Olivia agita vigoureusement la tête en signe de désapprobation.

- A cause de ton livre préhistorique, toutes tes conversations ressemblent à ça :

Le mec à 18h30 un vendredi : Salut, c'est Jules, sympa de te croiser hier soir.

Toi (4h plus tard) à 22h30 : Slt, oui c'était cool!

Lui à 22h35 : La forme?

Toi à 23h05 : (message vide car impossible de répondre en moins de mots)

Lui à 23h40 : ça te dit un verre demain soir ?

Toi le lundi matin : yes, w-e prochain ?

Lui, jamais, car une autre fille lui a proposé entre temps de sortir samedi soir et tu as loupé le coche.

Je ne pouvais m'empêcher de rire. Olivia était un zéro pointé avec les mecs mais elle avait un sens de l'humour extraordinaire. Au même moment, le Riva fit son entrée majestueuse. Vêtu d'un polo blanc et bleu-marine de chez Paul and Shark, Tristan était aux commandes, un air grave figé sur son visage parfait, pendant qu'Edouard s'affairait autour des bouées. Des flûtes et du rosé étaient disposés au centre du bateau sur une table carrée.

- Jolie barque, s'exclama Olivia en s'installant sur les luxueux sièges en cuir blanc. Mais tu sais ce qu'on dit : grand bateau, petit mât.

Bon prince, Edouard sourit. Quand tout le monde fut installé, il sortit le Riva de son emplacement, accéléra doucement et le bateau progressa à une vitesse minimale jusqu'à l'éloignement du quai. Puis, il poussa les moteurs. Le ciel était d'un bleu inhabituel. J'inspirais l'air chaud estival à pleins poumons et fermais les yeux. Arrivés au milieu du grand lac, il procéda au mouillage du bateau. Tout le monde se jeta dans l'eau tiède.

- Quelle belle après-midi, s'exclama Olivia en s'accrochant à une bouée. On était très étonnées par votre invitation.

- Je connais Eva depuis dix ans, se justifia Edouard.

- Ha! La durée minimum à Genève pour briser la glace et inviter quelqu'un.

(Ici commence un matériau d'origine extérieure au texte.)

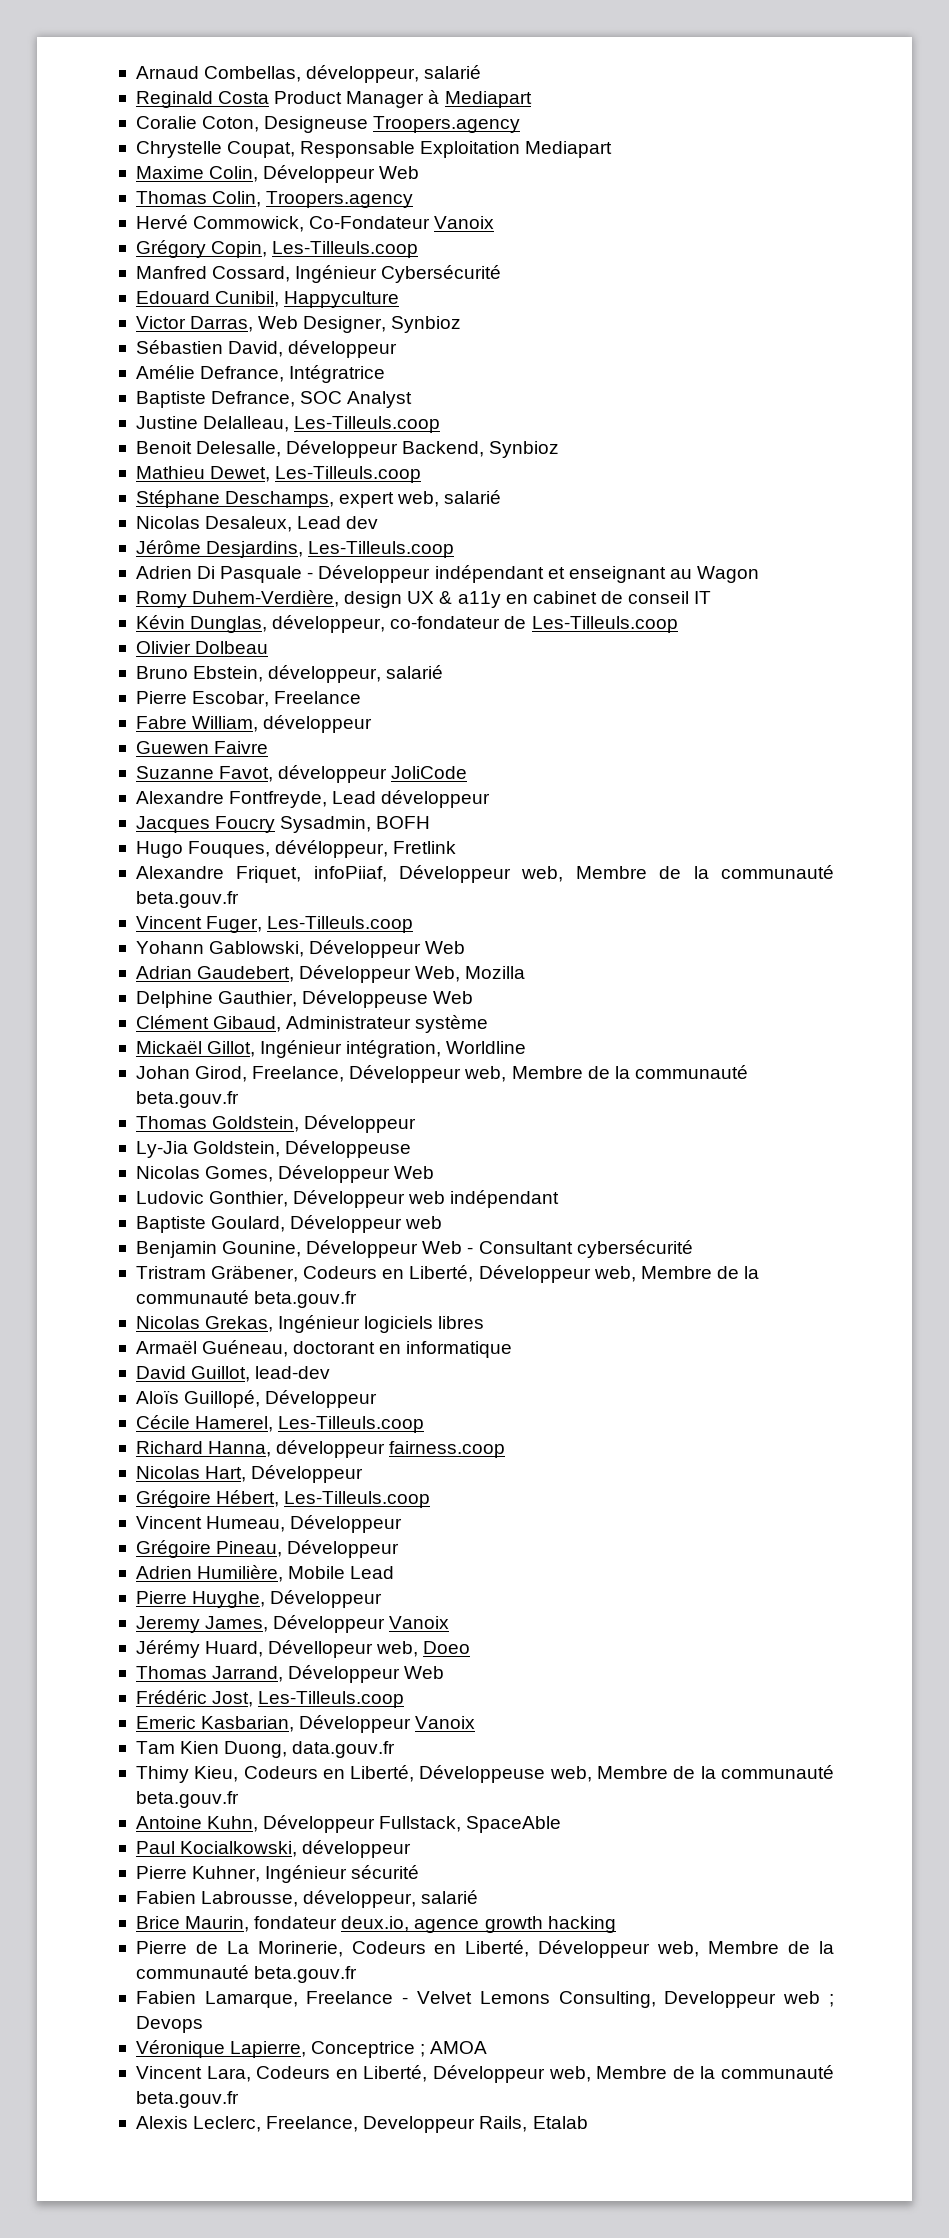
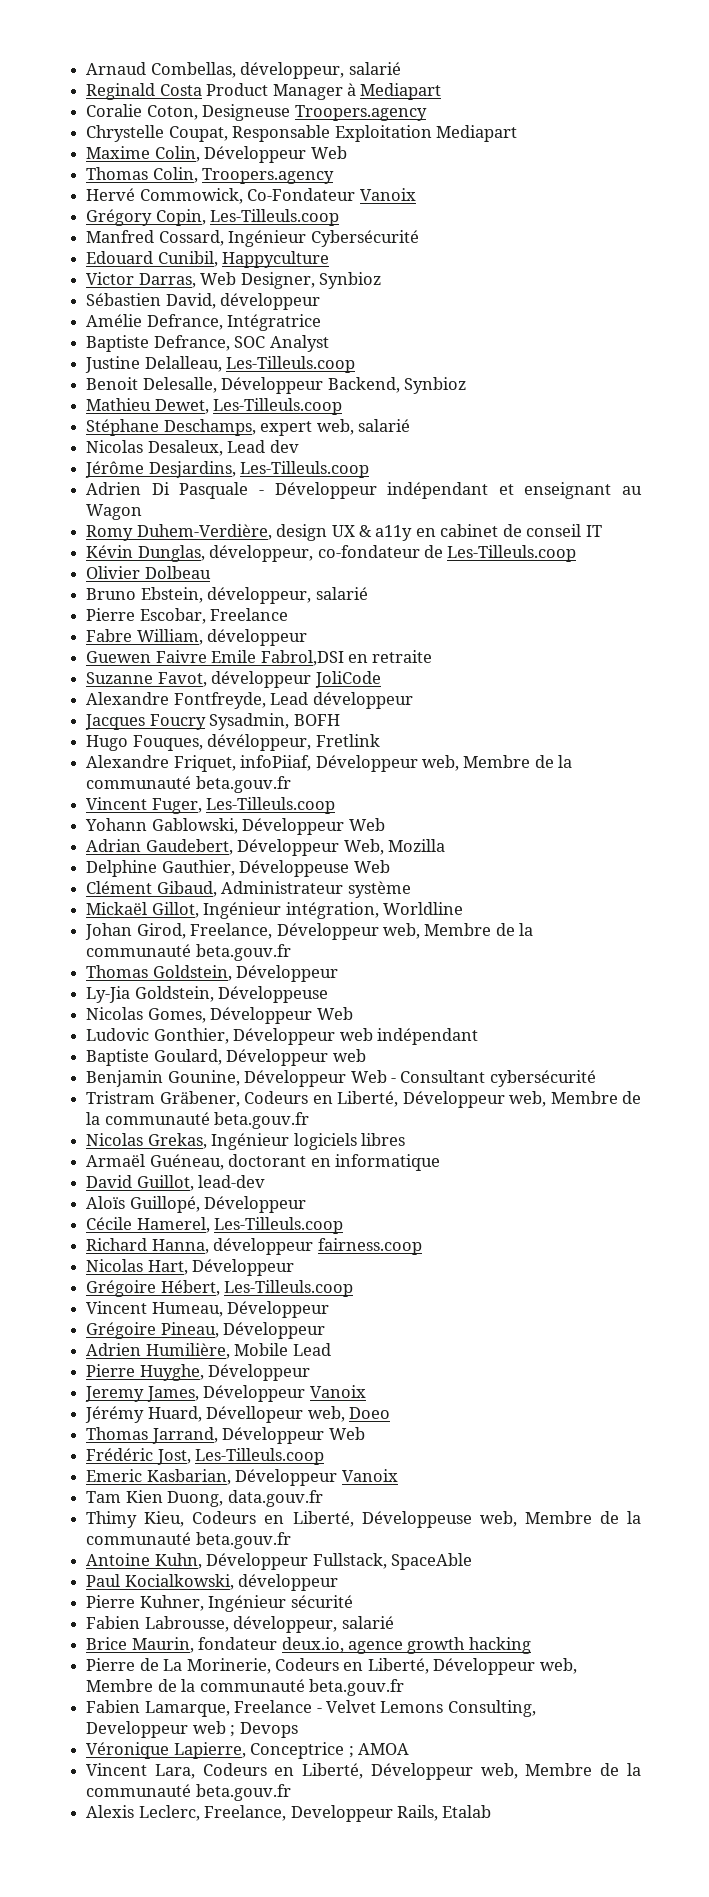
(269, 747) none -> [211,650,433,666] Emile Fabrol,DSI en retraite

- Les Genevois ont beaucoup de qualités, objecta Tristan, piqué au vif dans son honneur protestant. Ils respectent leurs engagements, ils sont éduqués, ils ont une certaine sagesse politique, ils sont travailleurs...

- et égoistes, repliés sur leur confort matériel, fermés d'esprit, incapables d'une relation sociale profonde et significative, et terriblement radins, compléta Olivia, en fixant le baron de Nanteuil droit dans les yeux.

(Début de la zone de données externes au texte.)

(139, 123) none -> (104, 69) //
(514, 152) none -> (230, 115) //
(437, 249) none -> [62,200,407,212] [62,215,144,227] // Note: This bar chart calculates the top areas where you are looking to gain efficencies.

L'effet fut immédiat. Un air d'arrogance plus accentuée se répandit sur le visage de Tristan, mais il resta un instant sans répondre. Il dit enfin d'un air contraint :

- L'argent n'est pas fait pour être dépensé, il est fait pour être transmis.

- Vous dormez tous sur votre tas d'or et pendant ce temps la vie passe.

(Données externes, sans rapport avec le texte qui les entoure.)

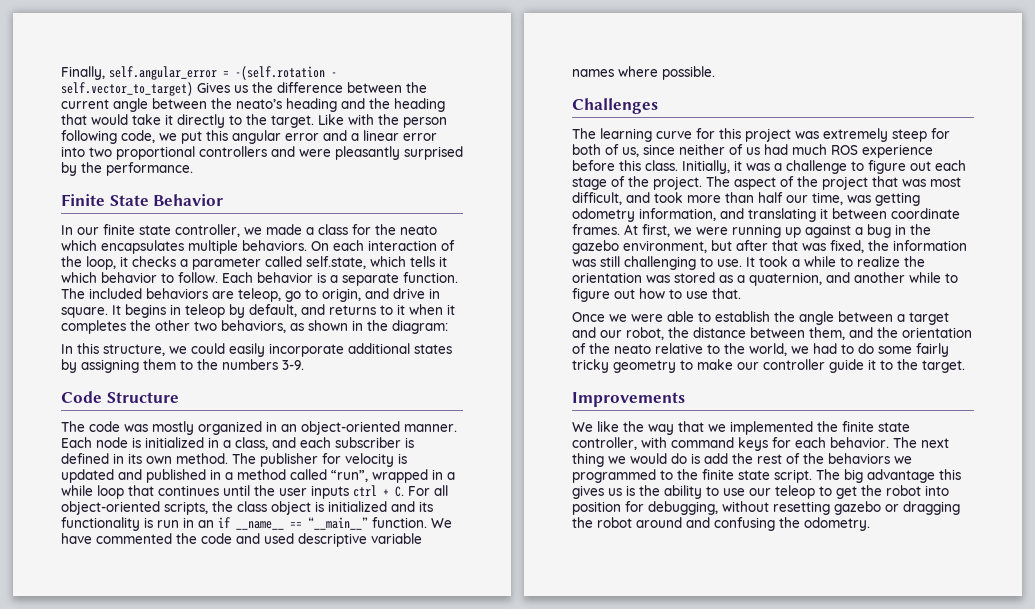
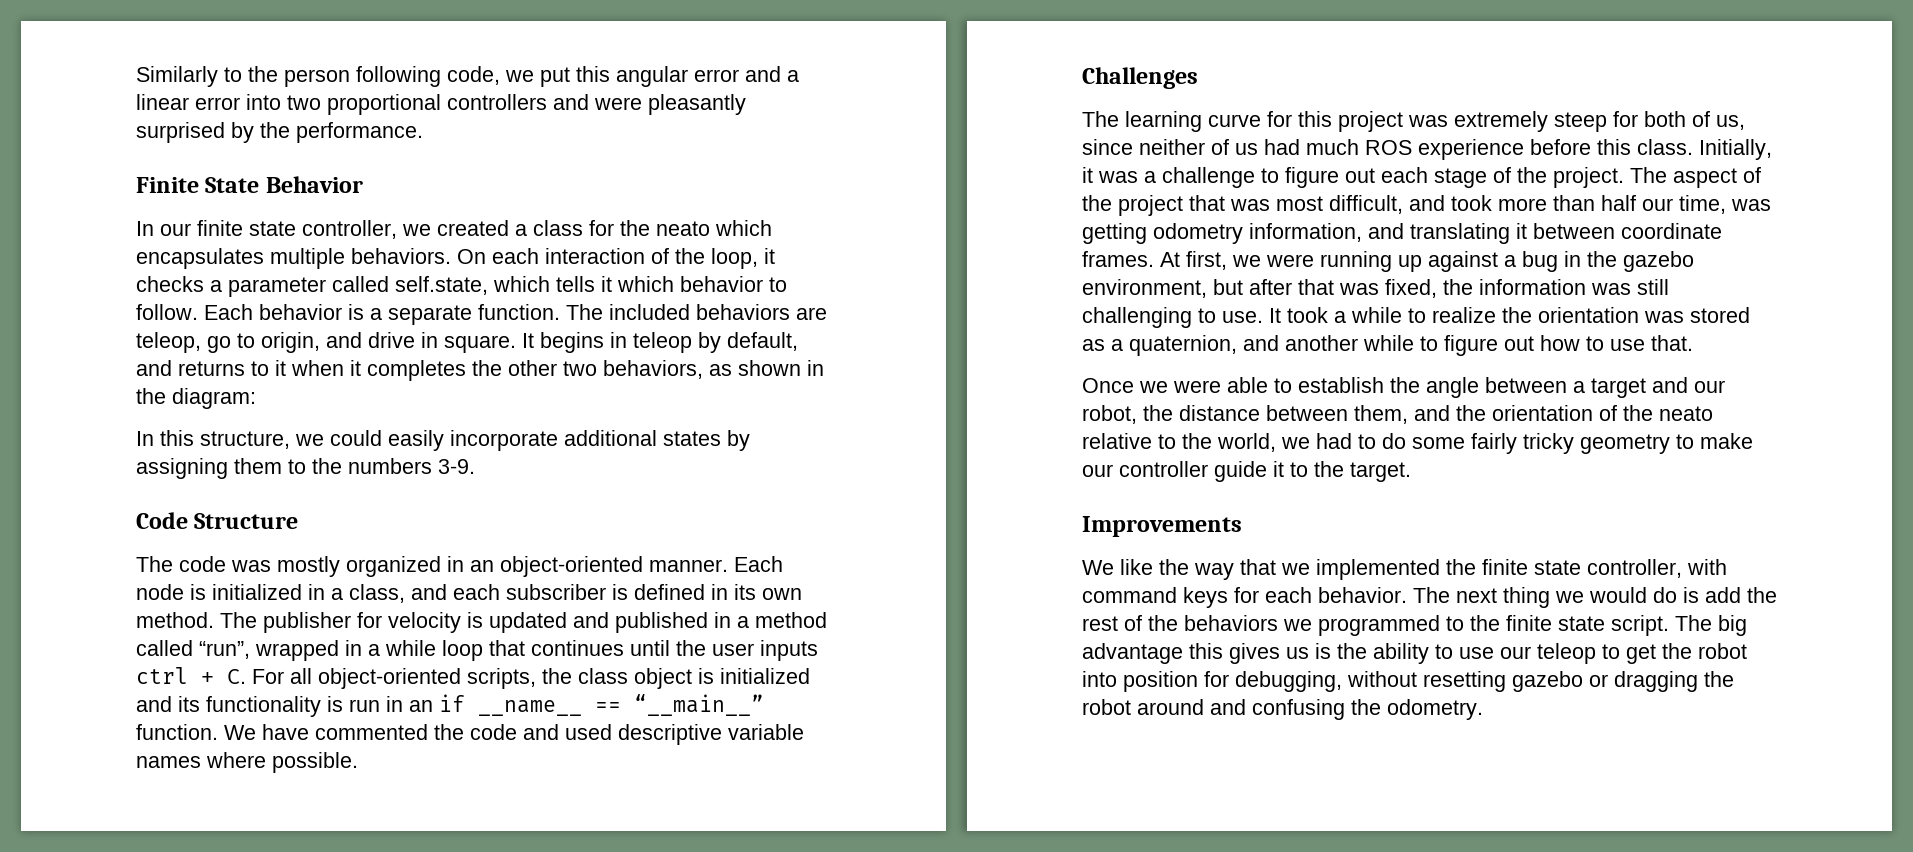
[61,66,337,80] [61,82,427,96] [61,98,445,112] [61,114,374,128] Finally, self.angular_error = -(self.rotation - self.vector_to_target) Gives us the difference between the current angle between the neato’s heading and the heading that would take it directly to the target. Like with -> [136,66,242,87] Similarly to
[266,224,302,235] made -> [437,220,509,236] created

Tristan ne trouva rien à répondre. Passer sa vie à Genève n'inocule pas le sens de la répartie. Il se contenta d'hausser les épaules avec un mépris infini, se demandant sans doute comment l'on osait s'adresser à lui - le baron de Nanteuil ! - de cette façon.

- Le Genevois est timide, tempéra Edouard. Il se referme dans sa bulle parce qu'il a peur de déranger.

- Ah, c'était donc ça ! dis-je. Mon voisin qui m'ignore tous les matins dans l'ascenseur est un grand timide.

- Eva marque un point, concéda Edouard.

Puis, en s'adressant à Tristan, il ajouta :

- Même nous, on a de la peine à avoir une vie sociale trépidente ici.

- Boulot, dodo, Migros, résuma Olivia en sortant de l'eau.

Je lui emboitais le pas et m'allongeais au soleil. Tristan, le teint livide de colère et de contrariété, resta dans l'eau où il fit des longueurs de part et d'autre du bateau. Après une demi-heure de crawl intensif, il s'installa à l'avant du Riva et retomba dans son mutisme. Je fermais les yeux et me laissait bercer par le roulement du bateau.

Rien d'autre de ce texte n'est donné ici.